Thursday, April 9, 2026

Seattle Public Libraries Passport Fun!

Cut-paper art done by a staff member at SPL's Southwest Branch

 If the Imaginary Reader knows the most basic essentials about my character, then they know that I can never resist a passport project that involves traveling around by bike getting stamps. I was, therefore, the ideal market for Seattle Public Libraries' passport and postcard promotion in which one could fill a library passport with stamps from each and every branch of SPL and get a postcard featuring that library* to boot. For free! Just for asking! 

Final passport**

Earlier this week I collected my final stamp--from the Broadview branch. There was no big fanfare though the librarian there asked me which branch I'd liked best. I told him that was an impossible question to answer, but that I could say which one had surprised me the most: the Southwest Branch. Southwest is not an attractive building from the outside and, very oddly, it is closed on Saturdays as Scott and I discovered when we biked there after a visit to Fresh Flours. But I gamely returned during the week and discovered the amazing artwork featured above and some of the friendliest librarians imaginable inside that ugly building. And the Birdhouse is less than a block away!
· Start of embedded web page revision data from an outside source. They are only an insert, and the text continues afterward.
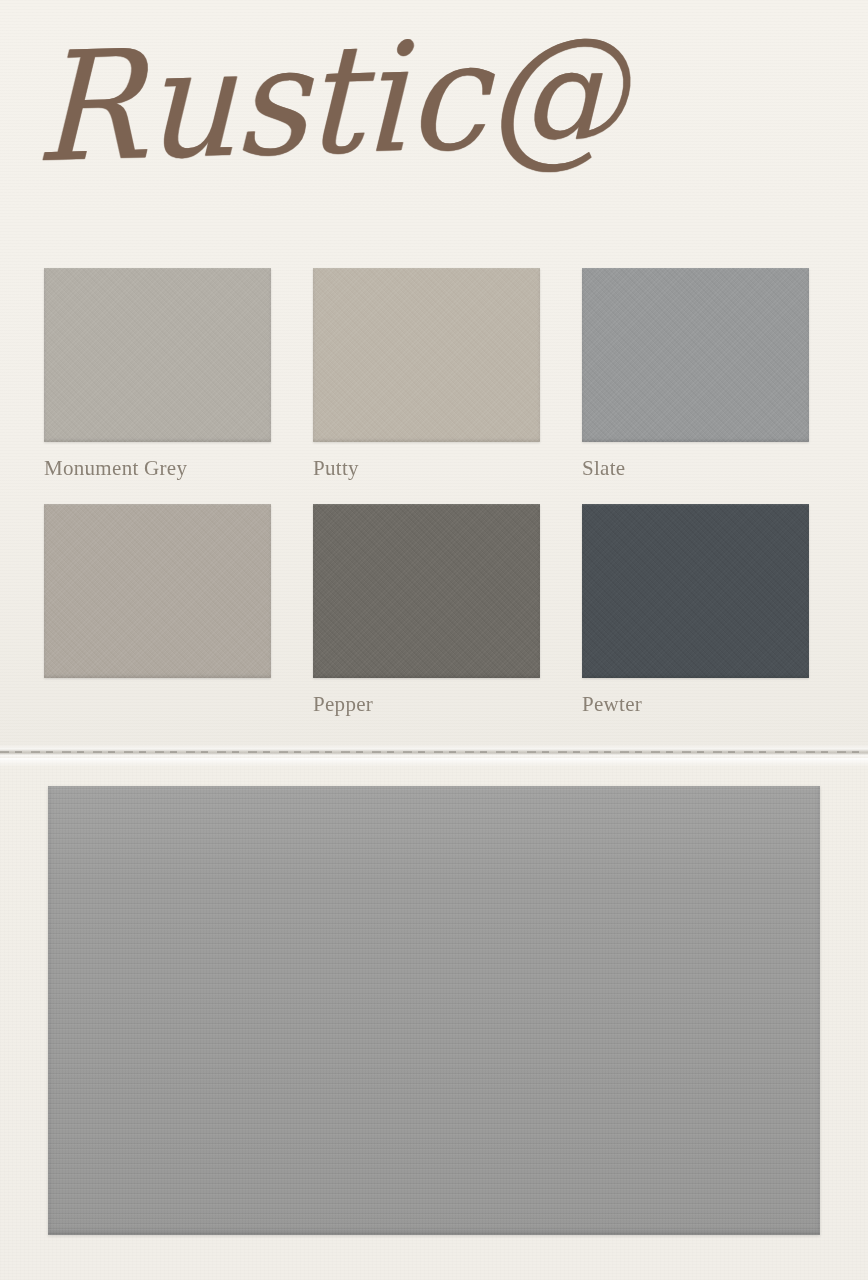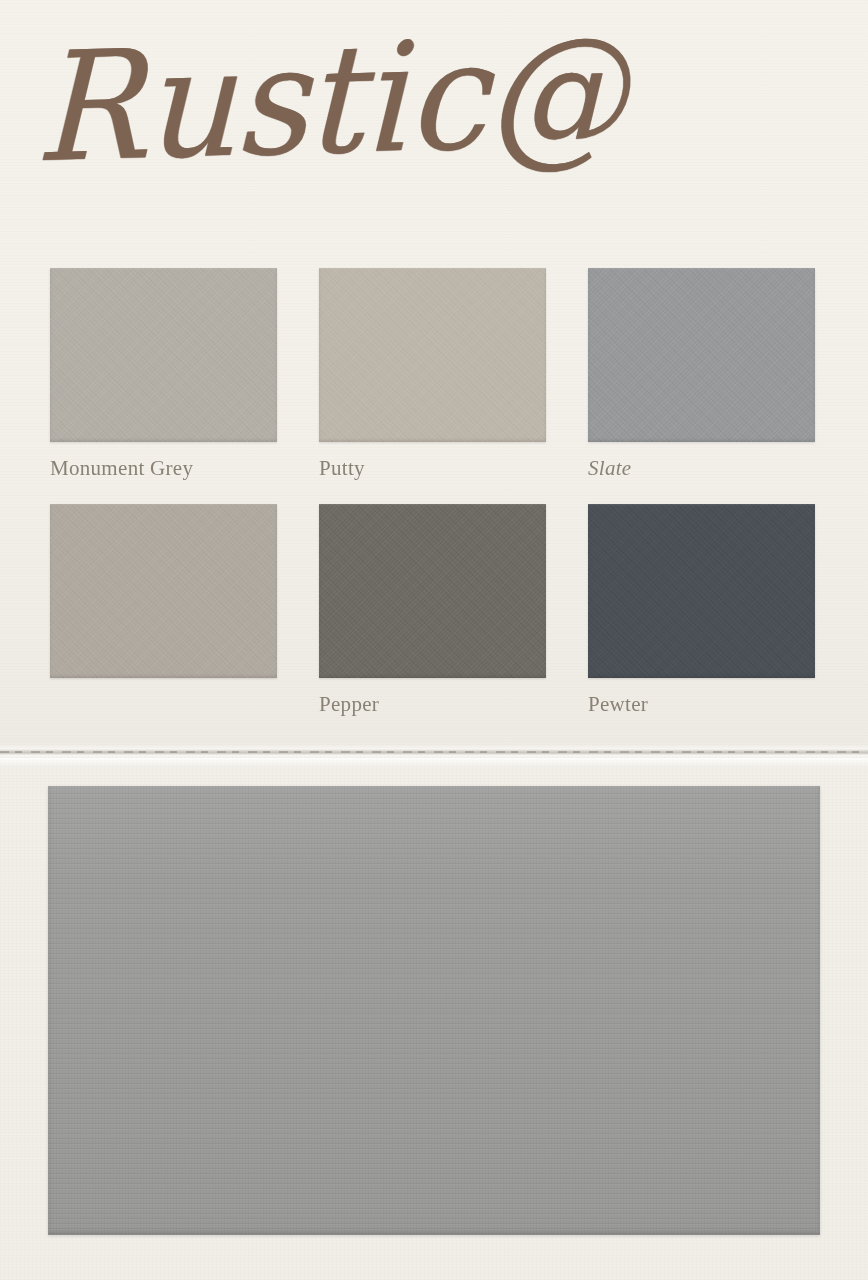--- a/index.html
+++ b/index.html
@@ -115,21 +115,21 @@
     transform-origin: left center;
     text-shadow:
       0.6px 0 0 rgba(124,99,82,0.55),
      -0.6px 0 0 rgba(124,99,82,0.40),
       0 0.7px 0 rgba(124,99,82,0.30);
   }
 
   
   #swatch-grid {
     position: absolute;
-    left: 50px;
+    left: 44px;
     top: 268px;
     width: 772px;
   }
   .swatch-row {
     display: flex;
     gap: 42px;
     margin-bottom: 24px;
   }
   .swatch-cell {
     width: 227px;
@@ -230,21 +230,21 @@
       <div class="swatch-cell">
         <div class="swatch-chip" style="background-color: rgb(179, 175, 167);"></div>
         <div class="swatch-label" style="color: rgb(138, 129, 117);">Monument Grey</div>
       </div>
       <div class="swatch-cell">
         <div class="swatch-chip" style="background-color: rgb(189, 182, 170);"></div>
         <div class="swatch-label" style="color: rgb(138, 129, 117);">Putty</div>
       </div>
       <div class="swatch-cell">
         <div class="swatch-chip" style="background-color: rgb(151, 153, 154);"></div>
-        <div class="swatch-label" style="color: rgb(138, 129, 117); font-style: italic;">Slate</div>
+        <div class="swatch-label" style="color: rgb(138, 129, 117);">Slate</div>
       </div>
     </div>
 
     <div class="swatch-row">
       <div class="swatch-cell">
         <div class="swatch-chip" style="background-color: rgb(176, 169, 160);"></div>
       </div>
       <div class="swatch-cell">
         <div class="swatch-chip" style="background-color: rgb(110, 107, 101);"></div>
         <div class="swatch-label" style="color: rgb(138, 129, 117);">Pepper</div>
 It's been swell to have a reason to get out and explore some new neighborhoods over the last several months. Yes, months. I collected my first postcard at the Columbia City branch last fall sometime. At that time I didn't know about the passport stamp business so I had to stop by there again as part of my "by light rail" day on which I got a handful of bike miles and a lot of value out of my orca card

  I shouldn't have been surprised to find that almost every single librarian I interacted with was friendly and helpful--to an amazing degree. The person at the Southwest branch found a couple of stickers to use so that the ink wouldn't smear where I'd covered up an earlier (misplaced) stamp. The woman at the Magnolia branch was so troubled by the failure of her stamp to fully absorb the ink that she found a second, less-battered stamp to use and helped me affix that new, improved version in place. The "learned something new" person at the Northeast Branch told me about the forgotten room discovered at the University District branch during its renovations (currently closed so no stamp from them, though I got a U-district postcard from the NE woman), while the Lake City librarian enthused about their branch's George Tsutakawa gate--and told me about how his only other gate in the city had been stolen from the Arboretum during COVID. (His son then replaced that one, using his father's old plans.)

One of Lake City's gates (there's a much better image on their website)

I was also struck by the "beyond books and DVDs" nature of several of the branches. Oh, they all had computers for public use (and plenty of public making use of them), but a number of branches also offered basic essentials and Green Lake even has a visiting food pantry. (The Wallingford branch is tiny, but it's adjacent to a local food bank.)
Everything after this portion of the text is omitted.